- What the task asks:
Below are the entries; state how many of their lines contain the string "pieces", and nothing more.

# # # # # # #

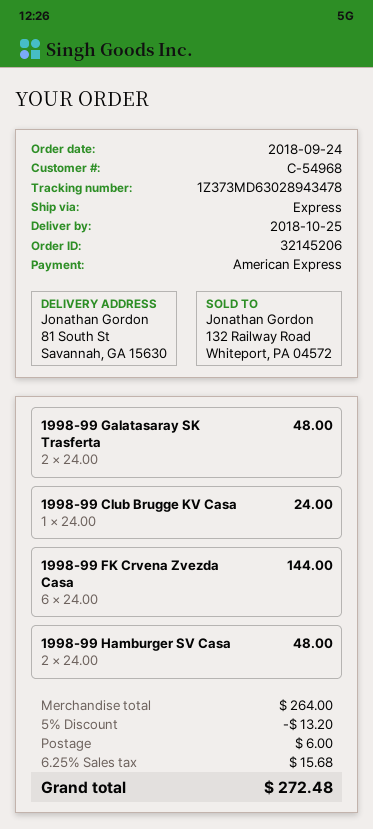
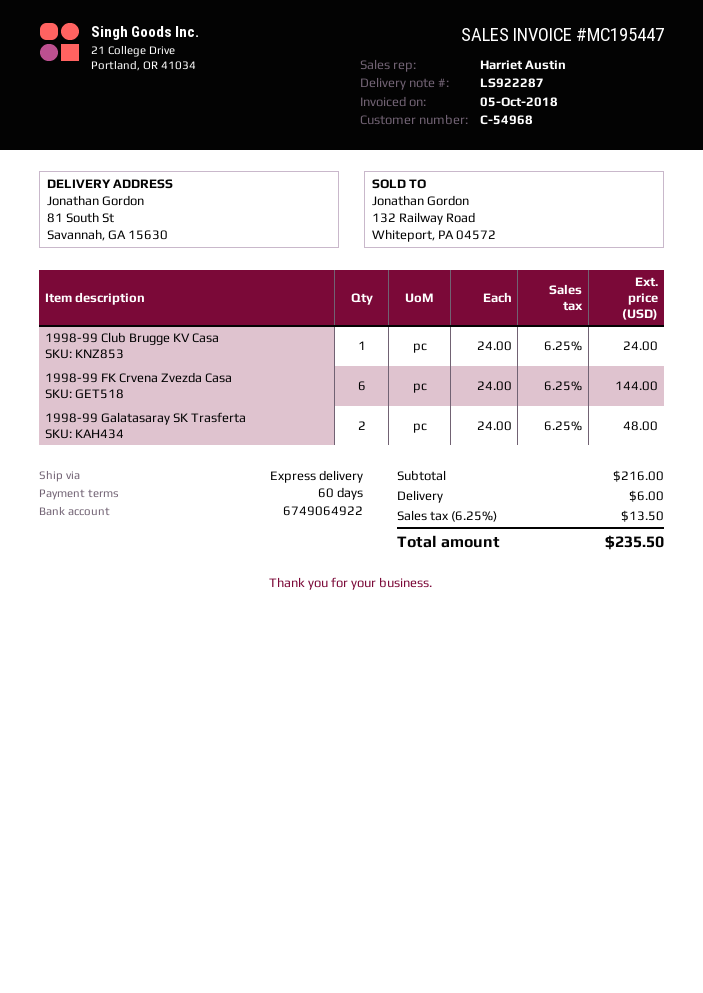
1998-99 Hamburger SV Casa: 2 x 24.00 = 48.00 -> none
subtotal: 264.00 -> 216.00
discount: 5% = 13.20 -> none
tax: 6.25% = 15.68 -> 6.25% = 13.50
total: 272.48 -> 235.50

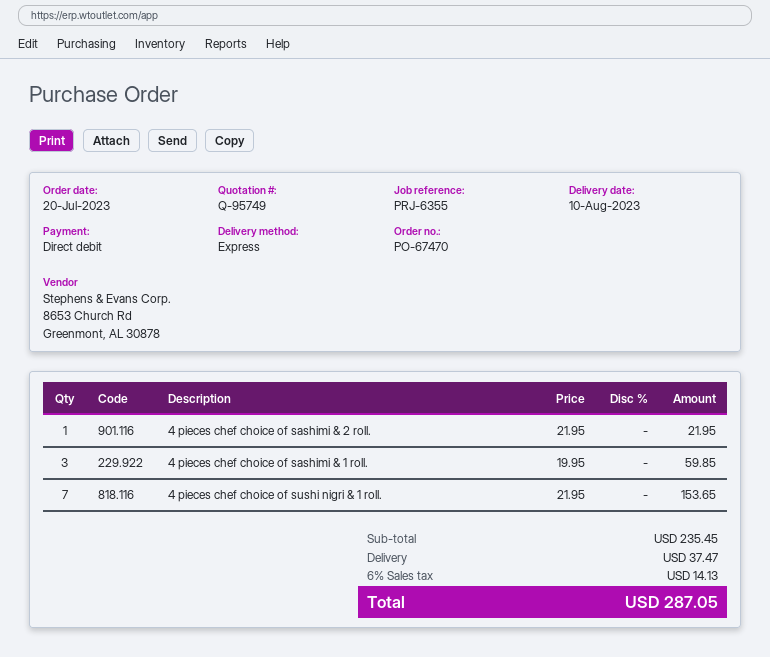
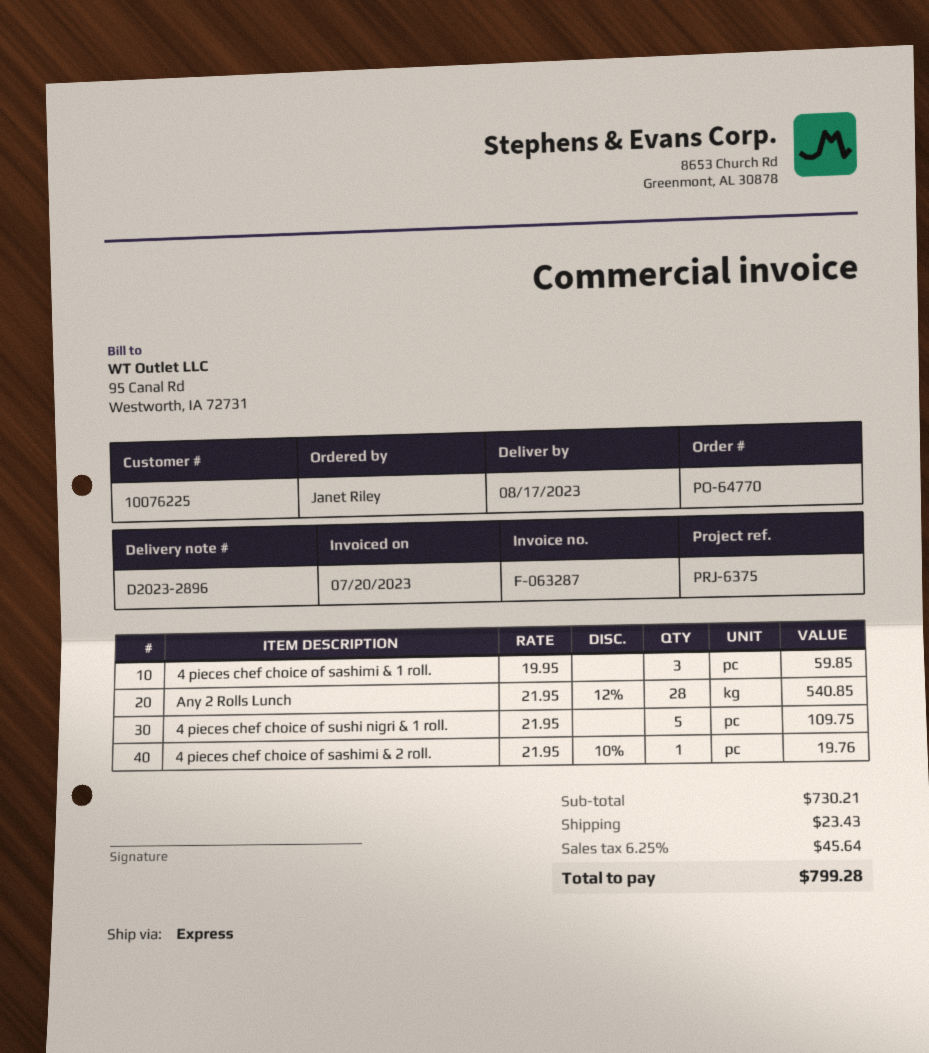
order number: PO-67470 -> PO-64770
delivery date: 2023-08-10 -> 2023-08-17
reference: PRJ-6355 -> PRJ-6375
4 pieces chef choice of sashimi & 2 roll.: 1 x 21.95 = 21.95 -> 1 x 21.95 - 10% = 19.76
4 pieces chef choice of sushi nigri & 1 roll.: 7 x 21.95 = 153.65 -> 5 x 21.95 = 109.75
Any 2 Rolls Lunch: none -> 28 x 21.95 - 12% = 540.85
subtotal: 235.45 -> 730.21
shipping: 37.47 -> 23.43
tax: 6% = 14.13 -> 6.25% = 45.64
total: 287.05 -> 799.28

# # # # # # #

- Response below:
2